Responsible AI for Genomics Research - A Review
Abstract:
Artificial intelligence (AI) has become a crucial tool in genomics research, driven by advances in high-throughput sequencing technologies that generate vast amounts of data. While AI enables the integration and interpretation of diverse omics data, it also raises concerns about trust and responsibility. As AI systems grow more complex, the demand for Responsible and Explainable AI (XAI), which enhances the transparency of AI outputs and decision-making, has emerged as a critical priority in ensuring ethical use. We conducted a comprehensive literature review to select 23 AI models applicable to various fields within genomics, including synthetic biology and cancer research.

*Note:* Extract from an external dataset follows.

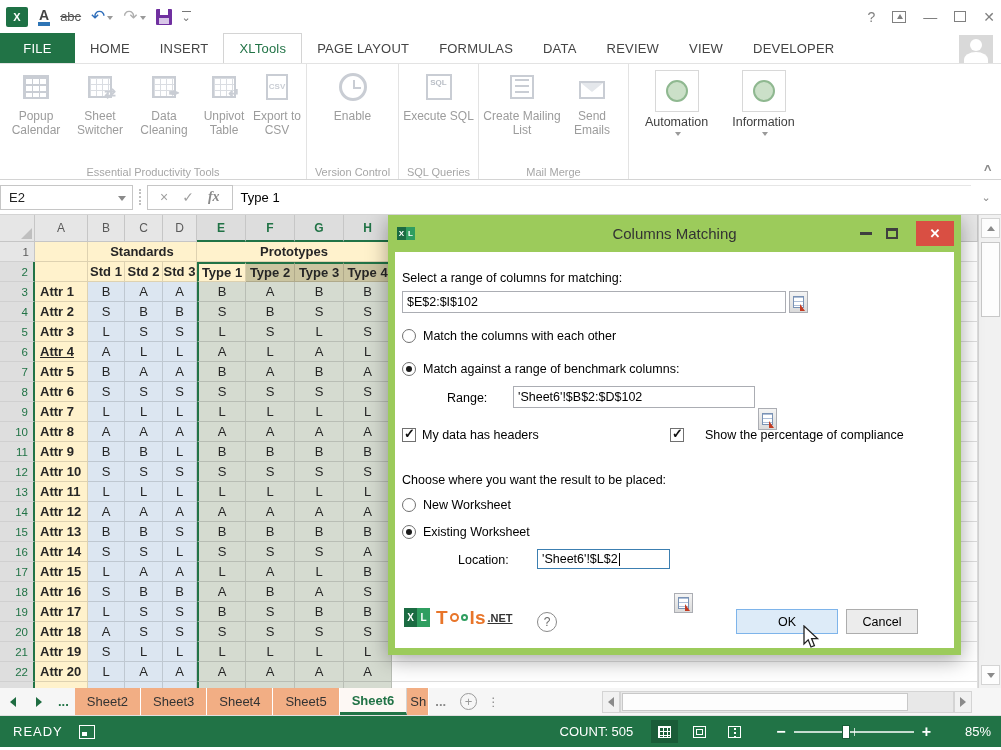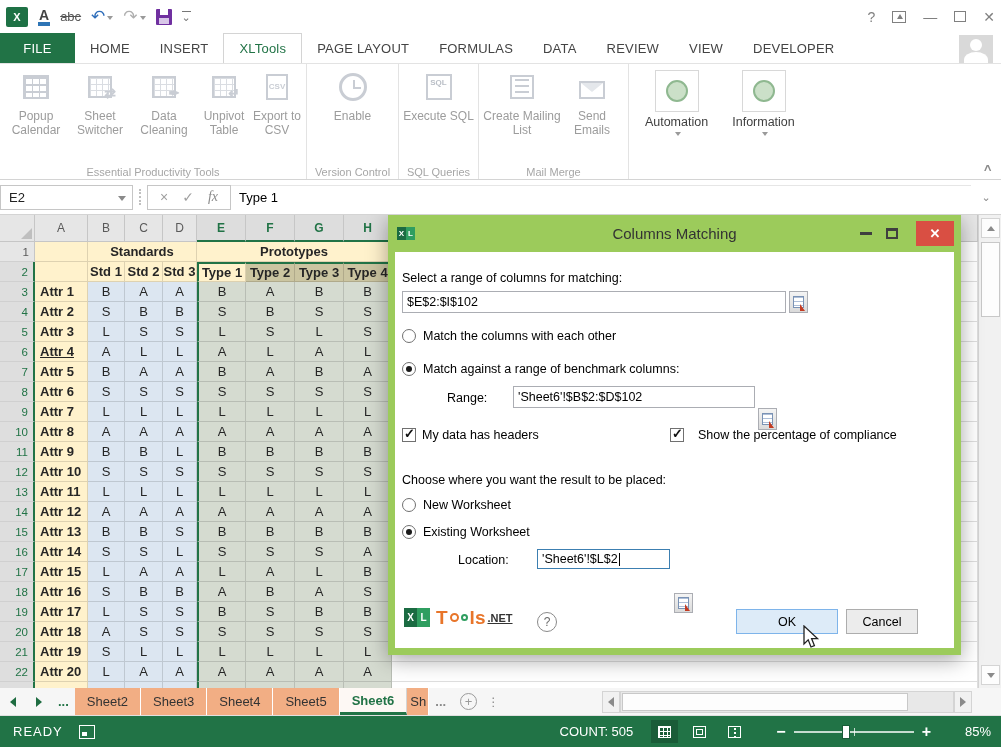"fx" .fx { font-weight: normal -> bold }
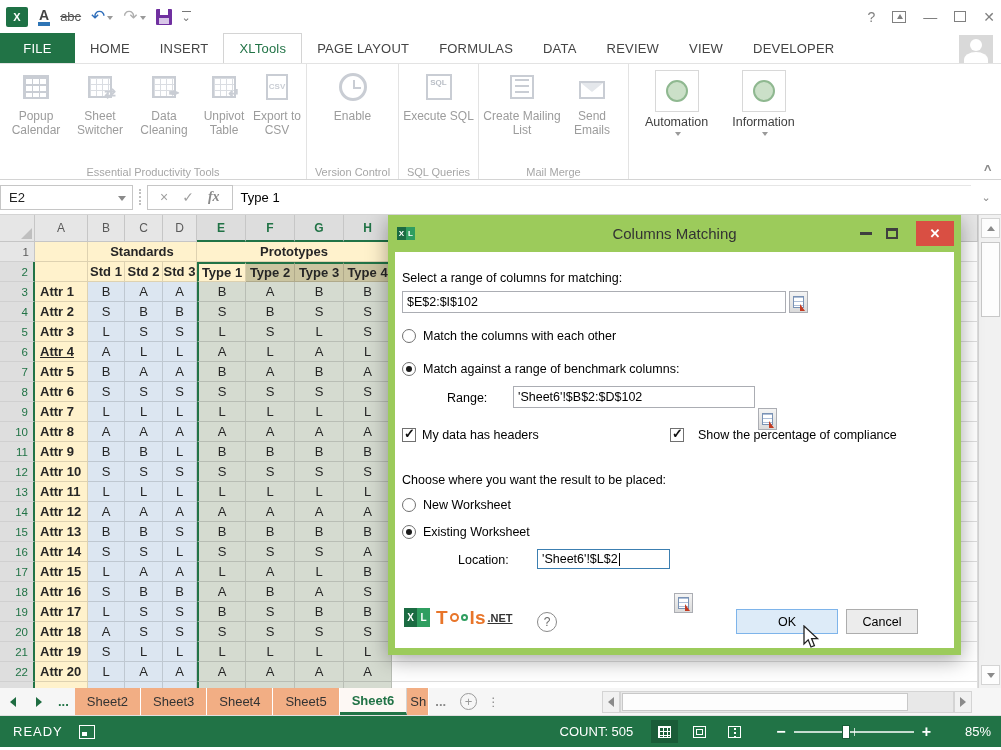"Show the percentage of compliance" div.abs { gap: 14px -> 21px }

These models were evaluated based on the FAIR principles: Findable, Accessible, Interoperable, and Reusable. Our findings reveal that while the models scored between 60% and 90% across all metrics, they particularly excelled in Findable and Accessible. However, their Interoperable scores were lower, indicating a lack of design for broad application in diverse workflows, which limits their potential impact. This study highlights the need for responsible and FAIR practices in AI model development for genomics. We recommend focusing on Interoperability to enhance the usability of models across different settings, ensuring reproducibility through containerization, and facilitating future enhancements by maintaining accessible code repositories. By adopting these practices, the AI model authors will be able to replicate and extend the impacts of their AI models.